*WHAT YOU HAVE TO DO:* Should an entry contain an image, omit it and repeat the rest exactly.

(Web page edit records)
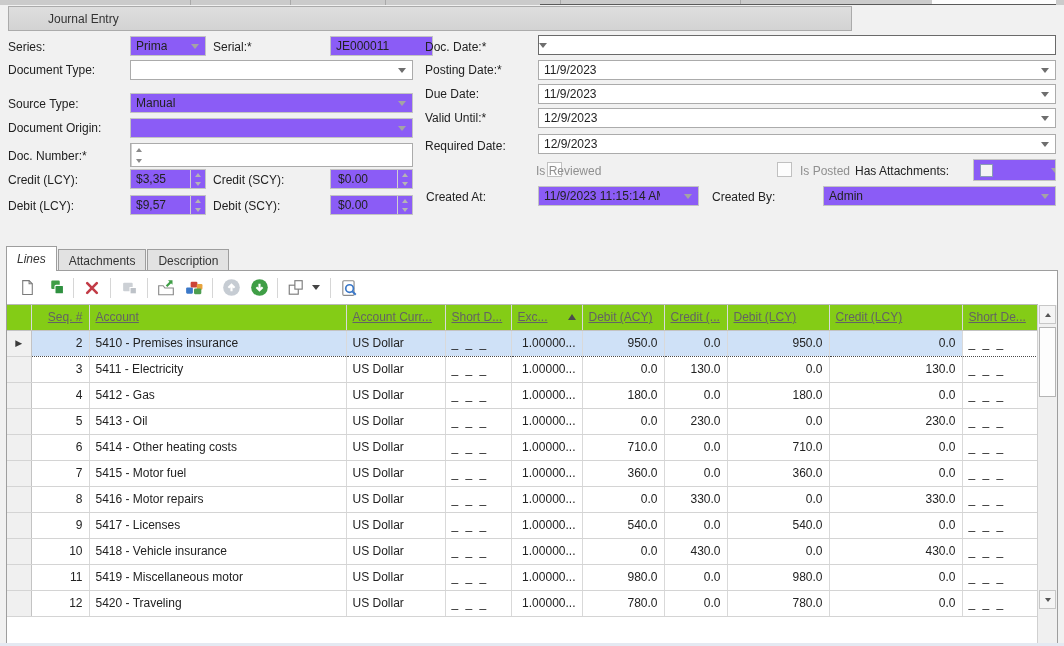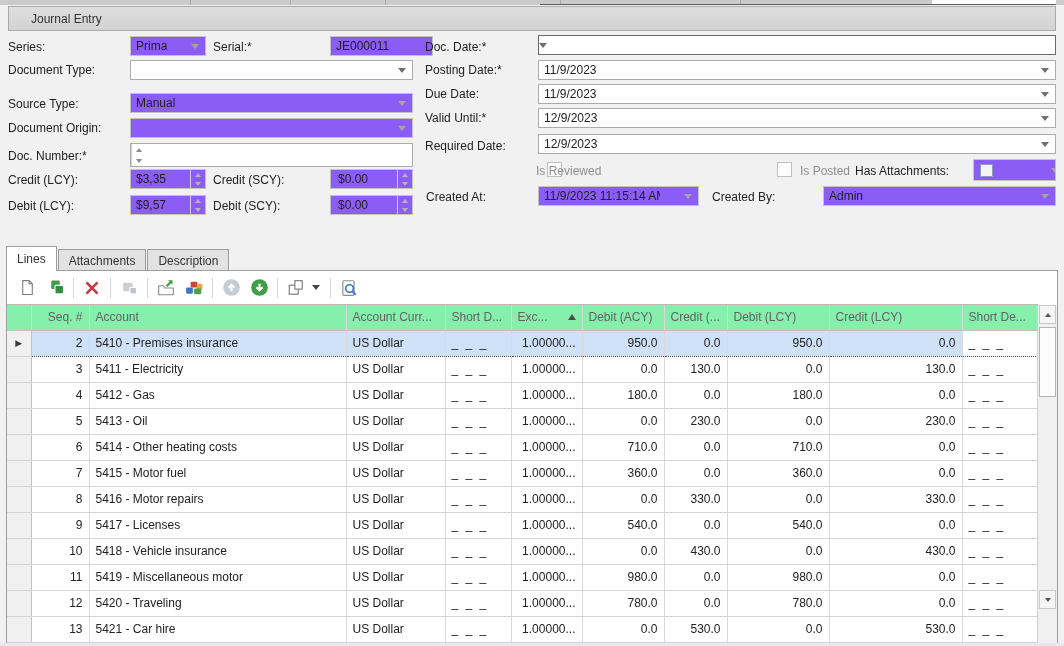"Journal Entry" .title-bar { padding-left: 22px -> 39px; width: 1048px -> 844px }
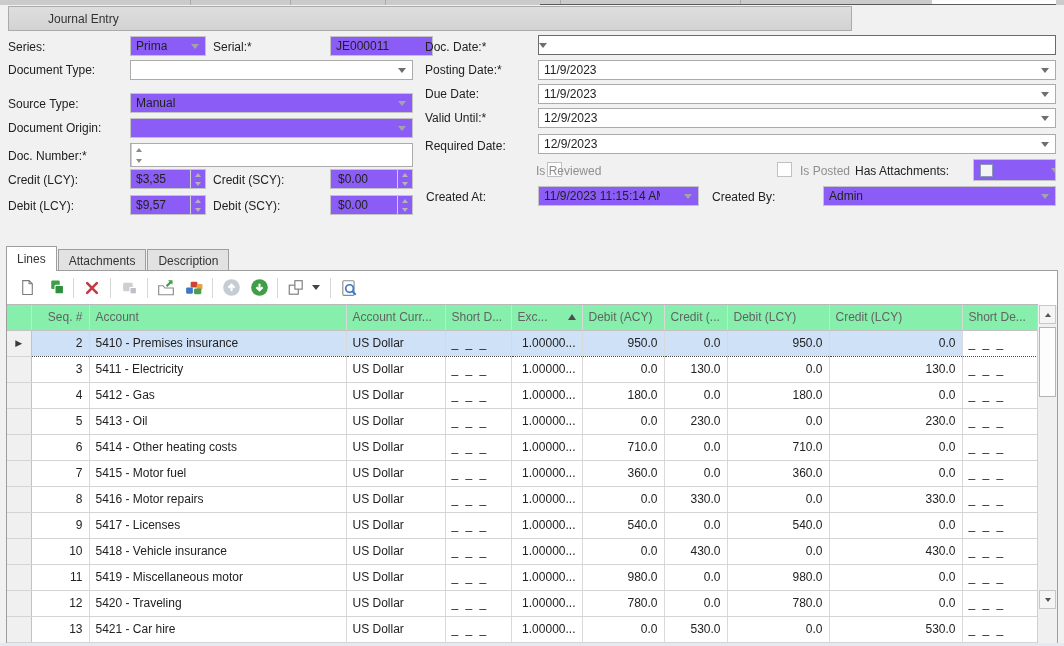"Lines" .tab.active { font-style: none -> italic }
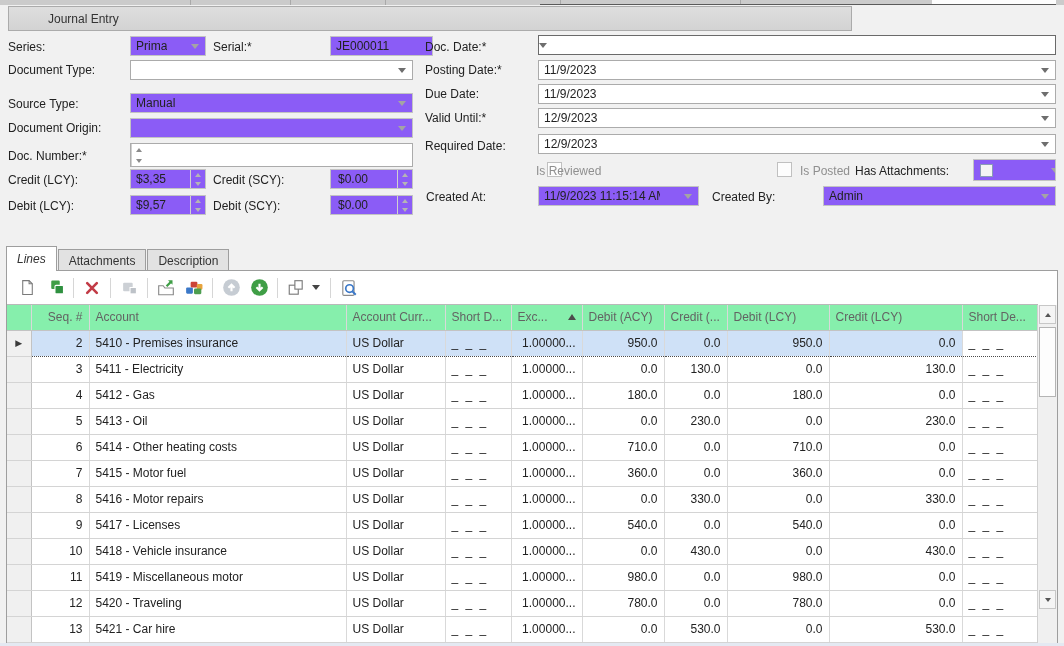"Seq. #" table.grid th { background: #86efac -> #84cc16; text-decoration: none -> underline }
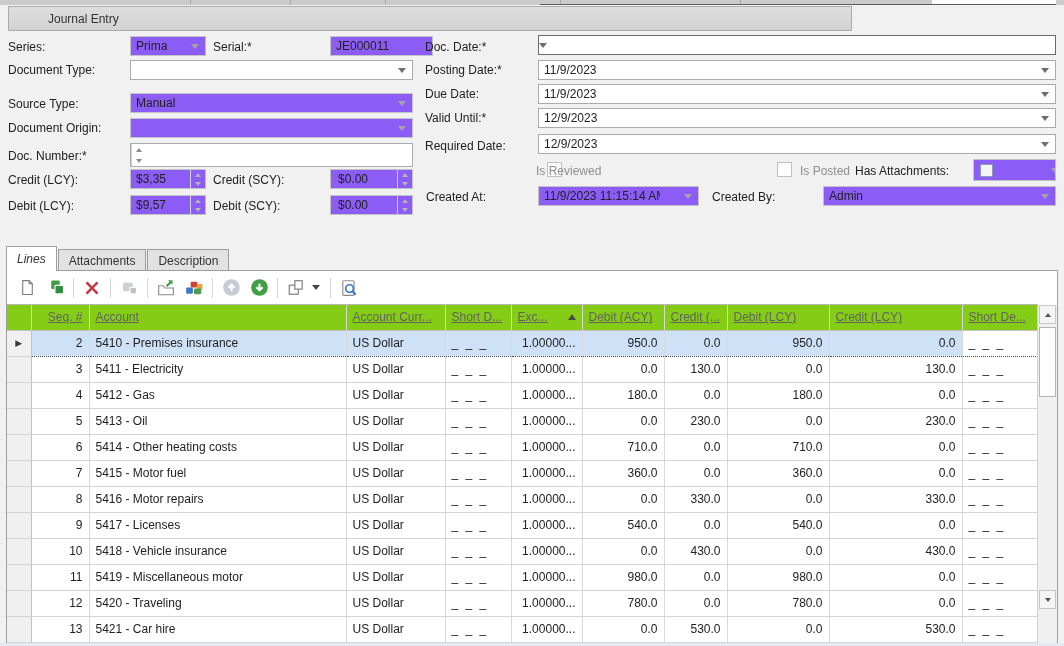"13" tr { html: <tr> <td></td> <td>13</td> <td>5421 - Car hire</td> <td>US Dollar</td> <td>_ _ _</td> <td>1.00000...</td> <td>0.0</td> <td>530.0</td> <td>0.0</td> <td>530.0</td> <td>_ _ _</td> </tr> -> none }
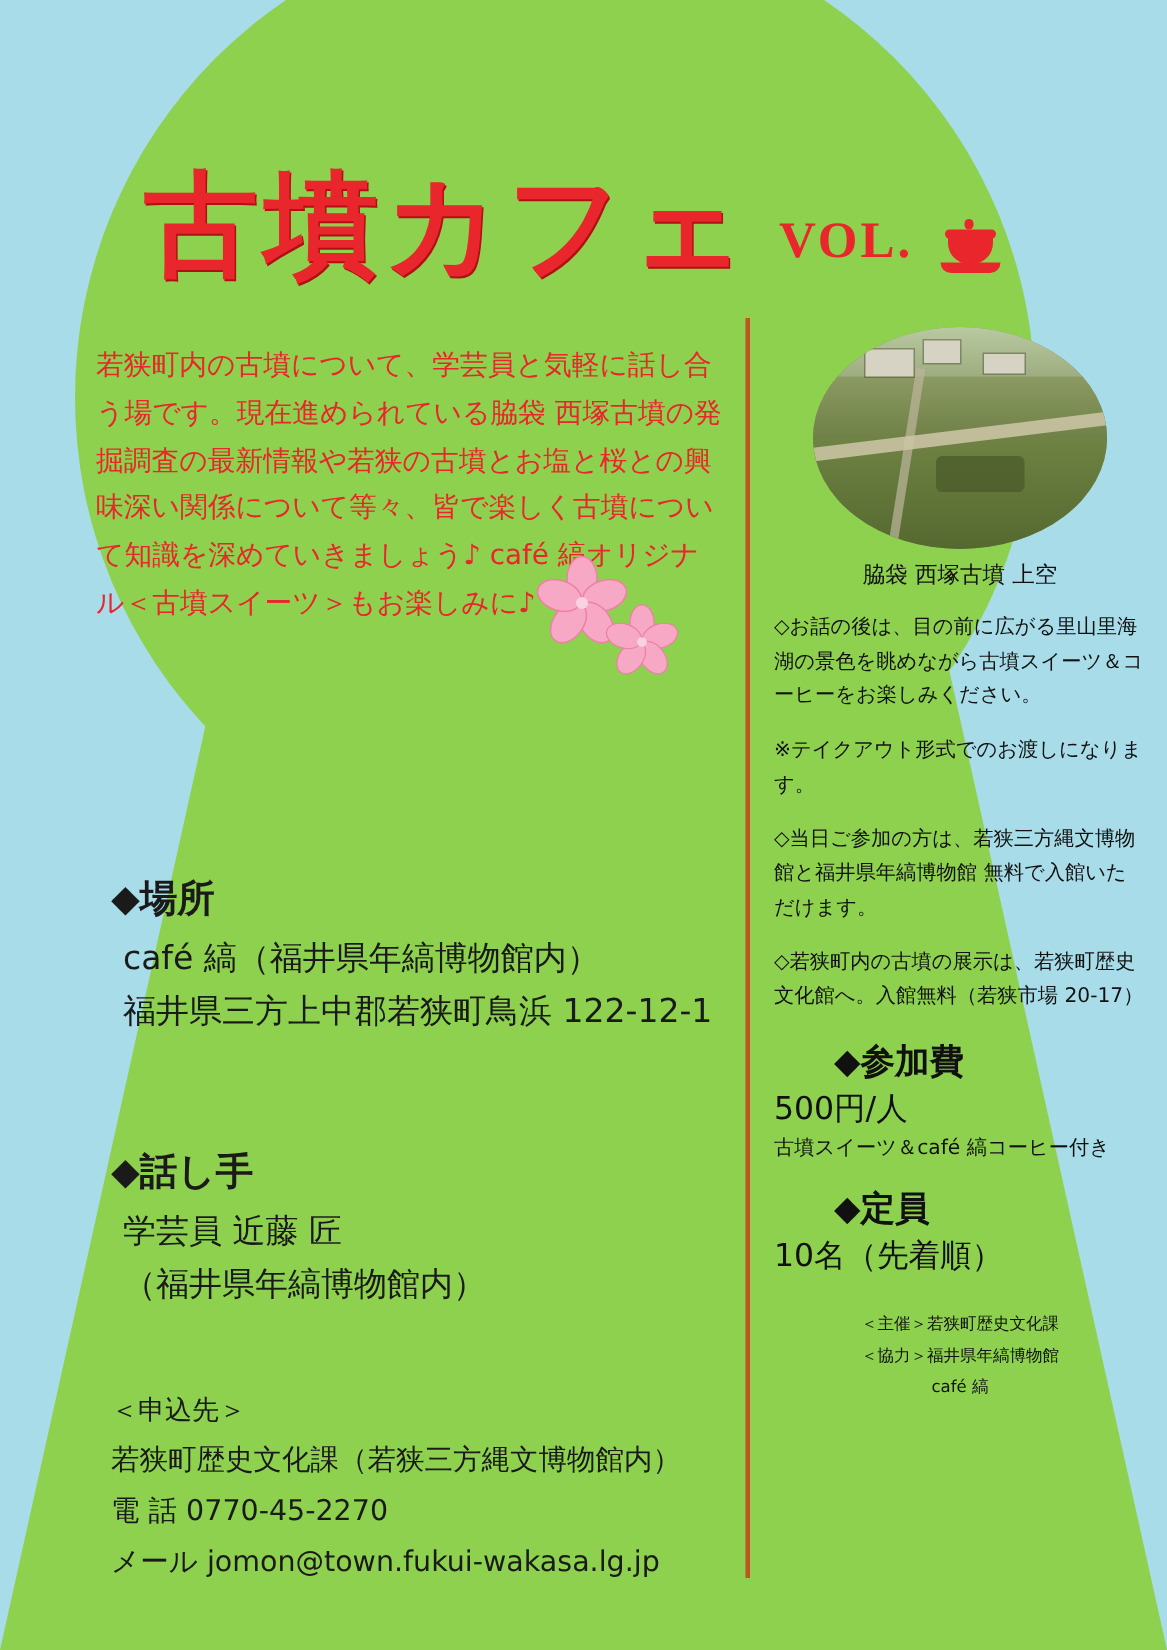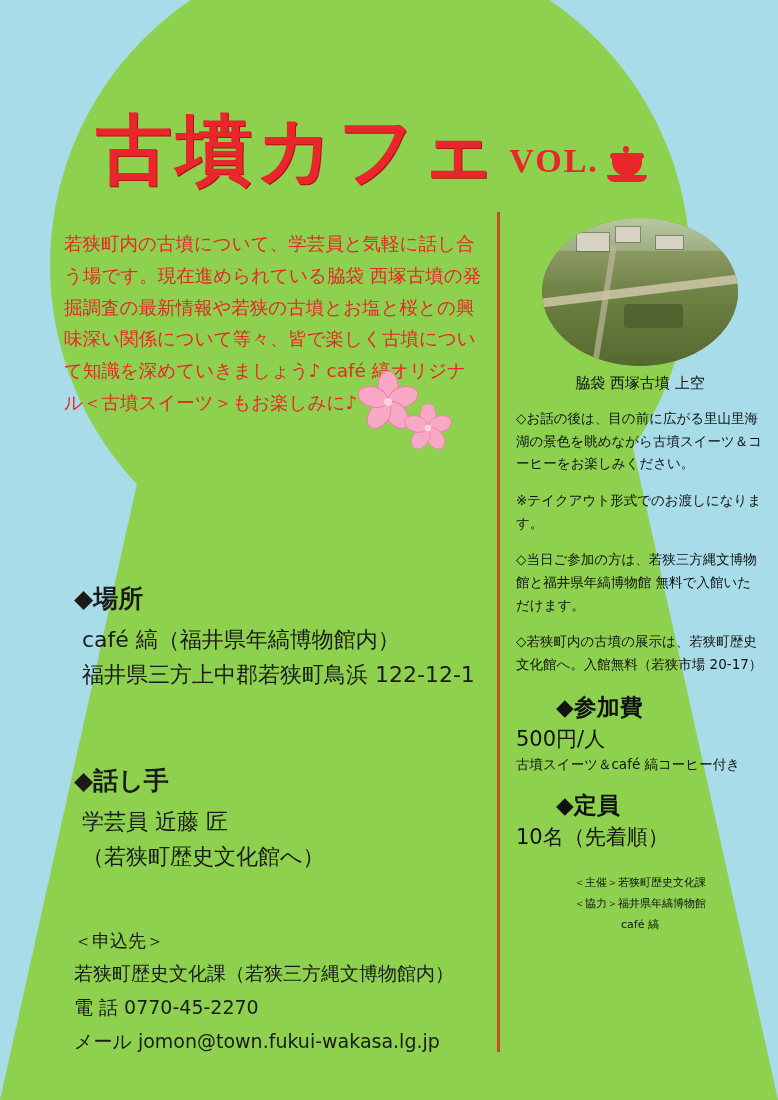"古墳カフェ" .title-row { gap: 8px -> 18px }
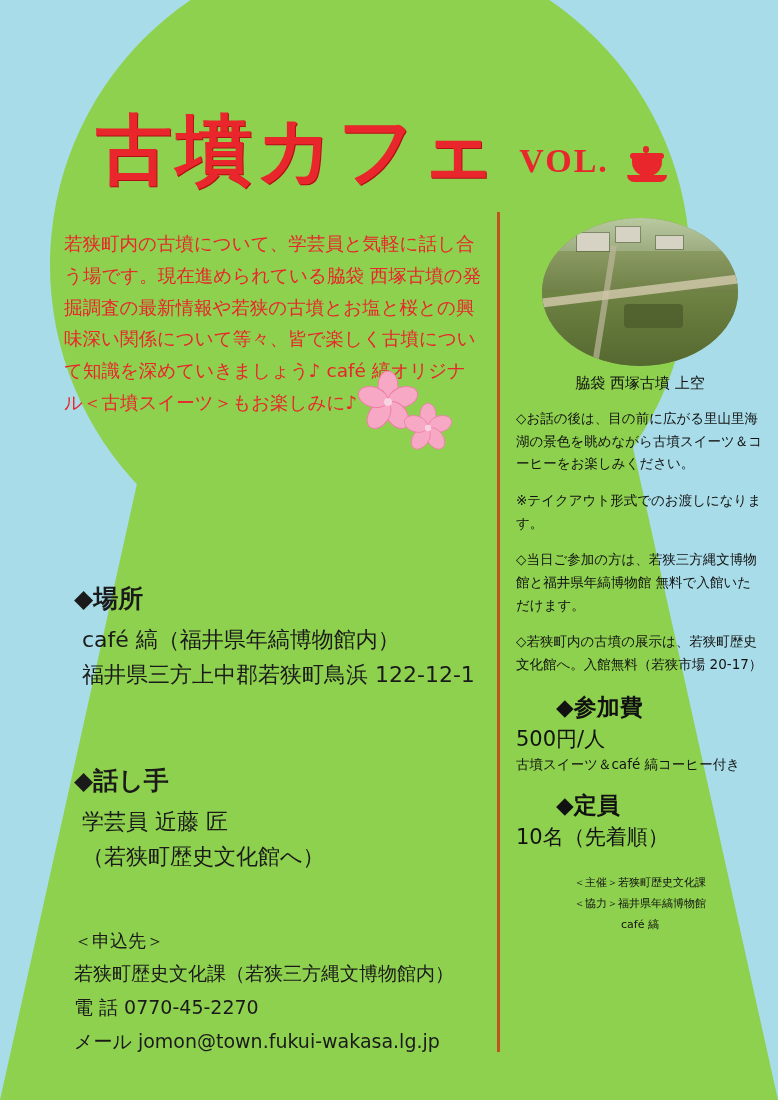"（若狭町歴史文化館へ）" div.line { text: 若狭町歴史文化館へ -> 福井県年縞博物館内 }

*REPLY TO THE TASK:*
"Journal Entry" .title-bar { padding-left: 22px -> 39px; width: 1048px -> 844px }
"Lines" .tab.active { font-style: none -> italic }
"Seq. #" table.grid th { background: #86efac -> #84cc16; text-decoration: none -> underline }
"13" tr { html: <tr> <td></td> <td>13</td> <td>5421 - Car hire</td> <td>US Dollar</td> <td>_ _ _</td> <td>1.00000...</td> <td>0.0</td> <td>530.0</td> <td>0.0</td> <td>530.0</td> <td>_ _ _</td> </tr> -> none }
"古墳カフェ" .title-row { gap: 8px -> 18px }
"（若狭町歴史文化館へ）" div.line { text: 若狭町歴史文化館へ -> 福井県年縞博物館内 }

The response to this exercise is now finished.